Dataset records >>
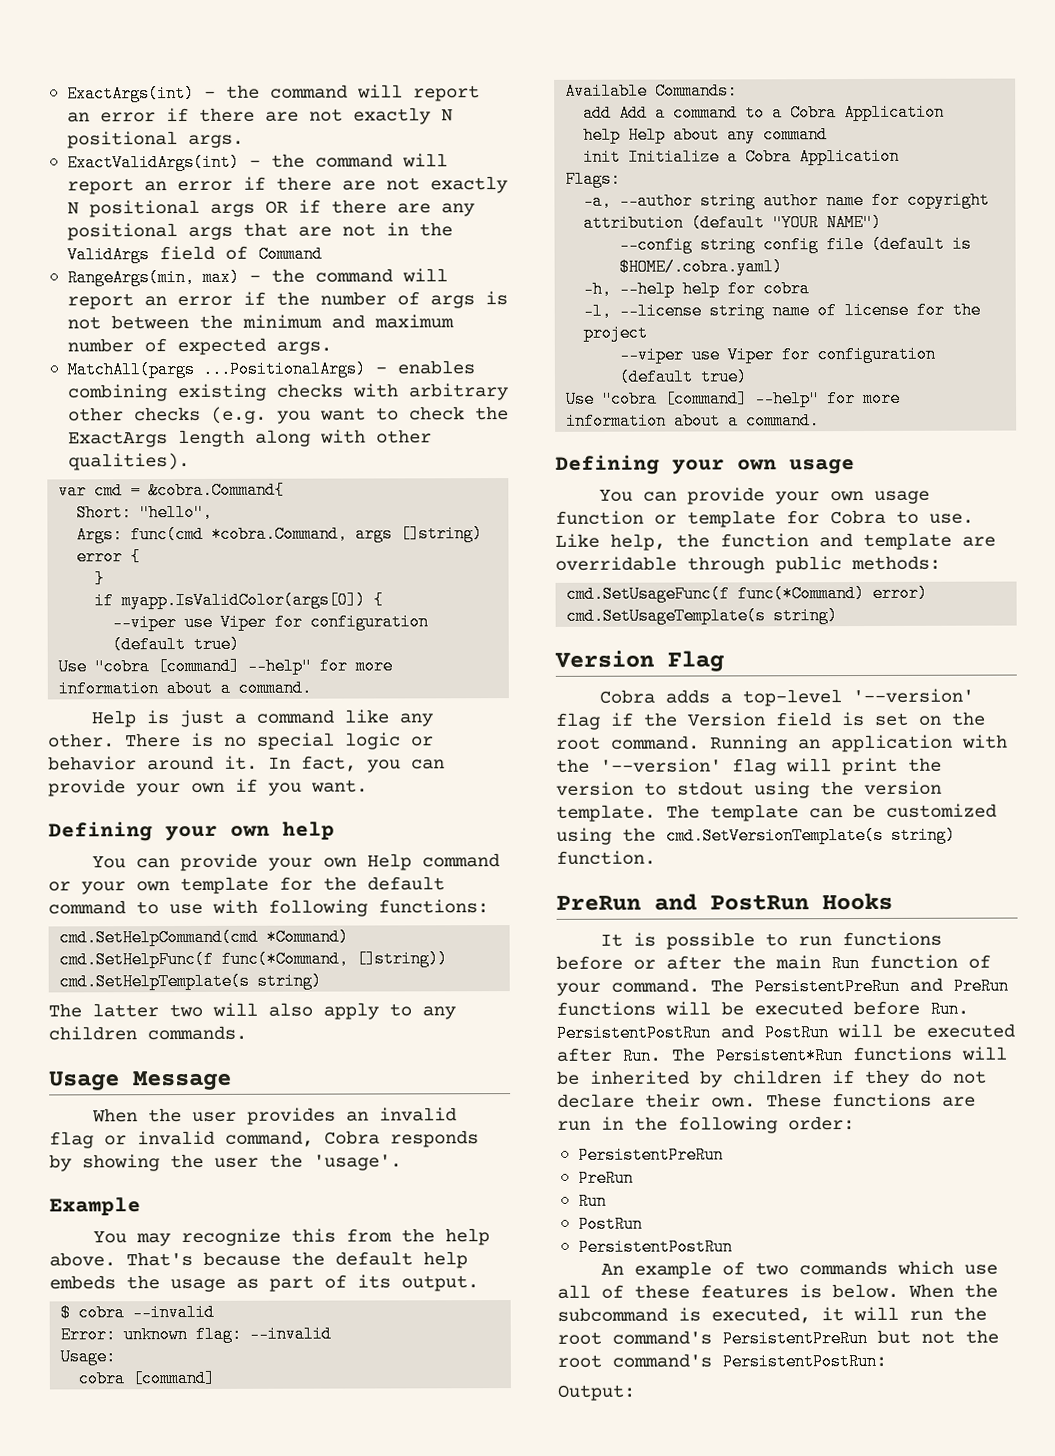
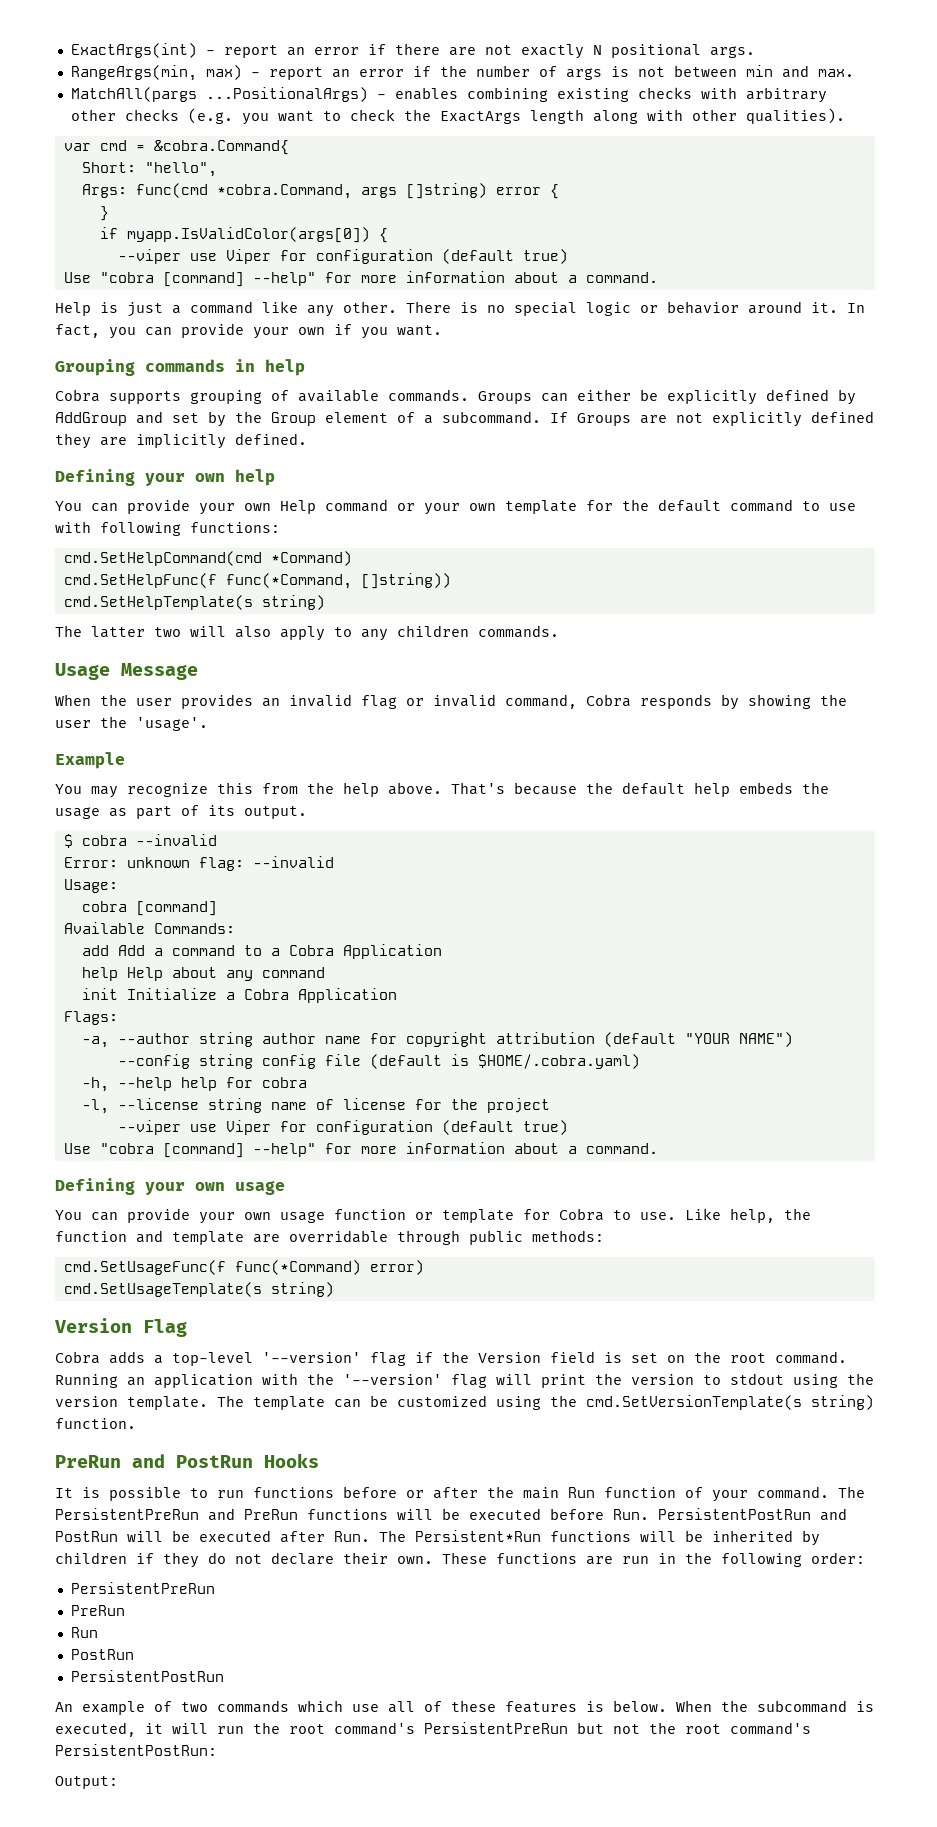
[225,84,403,99] the command will -> (215, 52) none
[66,153,448,172] [66,176,508,195] [66,199,475,218] [66,222,453,241] [66,245,323,264] // ExactValidArgs(int) - the command will report an error if there are not exactly N positional args OR if there are any positional args that are not in the ValidArgs field of Command -> (755, 52) none
[270,268,448,283] the command will -> (260, 74) none
[198,314,454,329] [66,337,332,356] the minimum and maximum number of expected args. -> [745,65,854,78] min and max.
(368, 786) none -> [55,359,305,376] [55,389,856,405] [55,411,874,427] [55,433,307,449] // Grouping commands in help // Cobra supports grouping of available commands. Groups can either be explicitly defined by AddGroup and set by the Group element of a subcommand. If Groups are not explicitly defined they are implicitly defined.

Your objective >>
All the records need to be repeated exactly, with the images dropped.

Solution for this exercise >>
[225,84,403,99] the command will -> (215, 52) none
[66,153,448,172] [66,176,508,195] [66,199,475,218] [66,222,453,241] [66,245,323,264] // ExactValidArgs(int) - the command will report an error if there are not exactly N positional args OR if there are any positional args that are not in the ValidArgs field of Command -> (755, 52) none
[270,268,448,283] the command will -> (260, 74) none
[198,314,454,329] [66,337,332,356] the minimum and maximum number of expected args. -> [745,65,854,78] min and max.
(368, 786) none -> [55,359,305,376] [55,389,856,405] [55,411,874,427] [55,433,307,449] // Grouping commands in help // Cobra supports grouping of available commands. Groups can either be explicitly defined by AddGroup and set by the Group element of a subcommand. If Groups are not explicitly defined they are implicitly defined.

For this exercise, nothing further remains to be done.